Conversations about parenthood with colleagues may or may not be open, depending on the local culture of the institution. If we see academic colleagues talk openly about their family situations, the challenges of parenthood or caring responsibilities, these conversations become normalised and we do not need to hide our own caring realities. When we see a mum leave a departmental meeting to go and collect her kids from school, or a dad sit in a zoom meeting with a sick kid on his lap, we normalise the complexities of academics’ lives beyond the research environment.

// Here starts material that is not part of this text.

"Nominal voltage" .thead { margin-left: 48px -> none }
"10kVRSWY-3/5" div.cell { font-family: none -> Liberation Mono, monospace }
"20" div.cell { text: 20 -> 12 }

As an early career academic, seeing your colleagues in the complexity of their family lives manage their academic role is an important contribution to supporting diversity of the research environment. Being asked by colleagues and peers about her family and her role as a parent was important to Kristin. It enabled her to be more open and honest about being a mum, and this in itself is a way of empowering others see that combining parenthood and research life is possible.
Kristin acknowledges that valuing the wholeness of your life as a parent instead of seeing your parenting role as something that you have to overcome in your research life is a valuable mindset to have. Kristin goes on to recognise that departments need to do more in their approach to considering the complexities of people’s life beyond the lab during recruitment and promotion panels. The expectations of achievements placed on individuals is most of the time blind to the personal context in which they work. The brutal assessment of academics’ achievements without an overall consideration of their context creates a situation where exceptional scientists may not be promoted, get fellowships or lectureship, and may indeed leave research. In the UK, there is a move now towards the use of narrative CVs in recruitment processes. The idea of this new approach is indeed a shift towards considering the complexities of people’s lives in navigating their research careers. There is a huge amount of work ahead in getting the narrative CVs to shift old practices in promotion and recruitment. Let’s hope it challenges the status quo!